THE RECORDS:
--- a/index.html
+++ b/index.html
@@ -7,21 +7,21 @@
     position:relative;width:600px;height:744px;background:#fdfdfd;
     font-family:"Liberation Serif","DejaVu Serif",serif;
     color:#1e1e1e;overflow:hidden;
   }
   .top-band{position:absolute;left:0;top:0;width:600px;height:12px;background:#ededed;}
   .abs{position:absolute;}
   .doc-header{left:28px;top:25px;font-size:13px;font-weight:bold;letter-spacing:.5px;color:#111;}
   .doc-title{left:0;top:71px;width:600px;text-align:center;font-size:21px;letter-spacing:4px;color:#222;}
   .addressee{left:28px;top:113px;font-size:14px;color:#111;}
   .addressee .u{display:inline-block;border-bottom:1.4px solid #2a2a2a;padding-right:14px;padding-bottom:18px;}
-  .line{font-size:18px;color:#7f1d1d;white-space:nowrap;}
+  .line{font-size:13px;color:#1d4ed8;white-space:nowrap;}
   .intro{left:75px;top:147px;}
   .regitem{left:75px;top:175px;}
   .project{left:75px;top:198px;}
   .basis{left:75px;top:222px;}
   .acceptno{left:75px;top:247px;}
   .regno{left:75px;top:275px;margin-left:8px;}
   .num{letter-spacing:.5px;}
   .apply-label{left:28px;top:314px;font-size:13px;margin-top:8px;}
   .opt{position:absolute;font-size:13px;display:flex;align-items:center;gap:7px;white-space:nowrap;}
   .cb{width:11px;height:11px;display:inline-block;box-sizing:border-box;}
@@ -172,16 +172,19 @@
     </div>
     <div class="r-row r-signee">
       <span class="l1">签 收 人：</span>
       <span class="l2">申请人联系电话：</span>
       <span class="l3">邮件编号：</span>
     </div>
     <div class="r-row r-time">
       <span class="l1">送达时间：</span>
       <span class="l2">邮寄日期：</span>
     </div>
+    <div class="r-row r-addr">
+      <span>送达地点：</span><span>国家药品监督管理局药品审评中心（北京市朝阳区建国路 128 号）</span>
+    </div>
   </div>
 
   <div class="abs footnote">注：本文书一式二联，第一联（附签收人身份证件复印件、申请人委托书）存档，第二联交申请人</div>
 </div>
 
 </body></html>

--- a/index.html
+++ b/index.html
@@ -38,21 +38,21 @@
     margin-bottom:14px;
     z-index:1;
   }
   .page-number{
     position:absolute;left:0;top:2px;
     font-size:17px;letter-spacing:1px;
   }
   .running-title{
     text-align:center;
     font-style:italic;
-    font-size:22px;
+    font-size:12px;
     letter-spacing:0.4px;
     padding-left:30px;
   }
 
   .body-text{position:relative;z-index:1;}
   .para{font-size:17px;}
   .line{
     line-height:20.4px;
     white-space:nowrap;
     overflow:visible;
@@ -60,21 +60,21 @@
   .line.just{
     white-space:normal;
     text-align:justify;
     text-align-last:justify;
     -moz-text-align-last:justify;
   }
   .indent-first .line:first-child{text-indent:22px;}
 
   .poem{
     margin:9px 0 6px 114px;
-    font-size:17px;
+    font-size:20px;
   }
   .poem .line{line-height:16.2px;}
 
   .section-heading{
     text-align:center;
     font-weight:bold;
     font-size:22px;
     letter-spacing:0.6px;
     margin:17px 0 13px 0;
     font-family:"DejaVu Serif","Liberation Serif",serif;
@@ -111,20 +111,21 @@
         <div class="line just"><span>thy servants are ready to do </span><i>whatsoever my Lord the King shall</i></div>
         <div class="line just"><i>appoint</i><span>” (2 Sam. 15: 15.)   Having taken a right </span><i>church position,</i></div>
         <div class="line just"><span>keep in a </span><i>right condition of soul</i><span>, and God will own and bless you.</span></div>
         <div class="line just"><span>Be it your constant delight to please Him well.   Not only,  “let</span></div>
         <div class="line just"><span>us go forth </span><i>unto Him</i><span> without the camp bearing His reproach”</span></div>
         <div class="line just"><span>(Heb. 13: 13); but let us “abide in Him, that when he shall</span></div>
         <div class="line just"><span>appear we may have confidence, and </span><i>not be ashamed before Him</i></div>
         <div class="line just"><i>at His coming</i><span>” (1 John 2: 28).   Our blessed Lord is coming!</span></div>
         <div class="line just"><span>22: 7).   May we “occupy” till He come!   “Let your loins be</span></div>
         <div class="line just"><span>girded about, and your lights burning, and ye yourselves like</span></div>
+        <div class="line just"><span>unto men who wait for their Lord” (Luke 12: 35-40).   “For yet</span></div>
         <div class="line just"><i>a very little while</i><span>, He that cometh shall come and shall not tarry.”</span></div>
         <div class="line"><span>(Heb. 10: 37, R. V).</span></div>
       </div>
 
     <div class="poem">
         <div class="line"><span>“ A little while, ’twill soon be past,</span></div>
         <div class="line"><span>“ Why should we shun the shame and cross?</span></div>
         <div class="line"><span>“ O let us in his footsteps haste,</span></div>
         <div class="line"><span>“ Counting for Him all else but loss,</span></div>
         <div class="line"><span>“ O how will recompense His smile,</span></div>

TRY IT:
Search the records above for the string "spacing". Report each line that has it.

YOUR RESPONSE:
   .doc-header{left:28px;top:25px;font-size:13px;font-weight:bold;letter-spacing:.5px;color:#111;}
   .doc-title{left:0;top:71px;width:600px;text-align:center;font-size:21px;letter-spacing:4px;color:#222;}
   .num{letter-spacing:.5px;}
     font-size:17px;letter-spacing:1px;
     letter-spacing:0.4px;
     letter-spacing:0.6px;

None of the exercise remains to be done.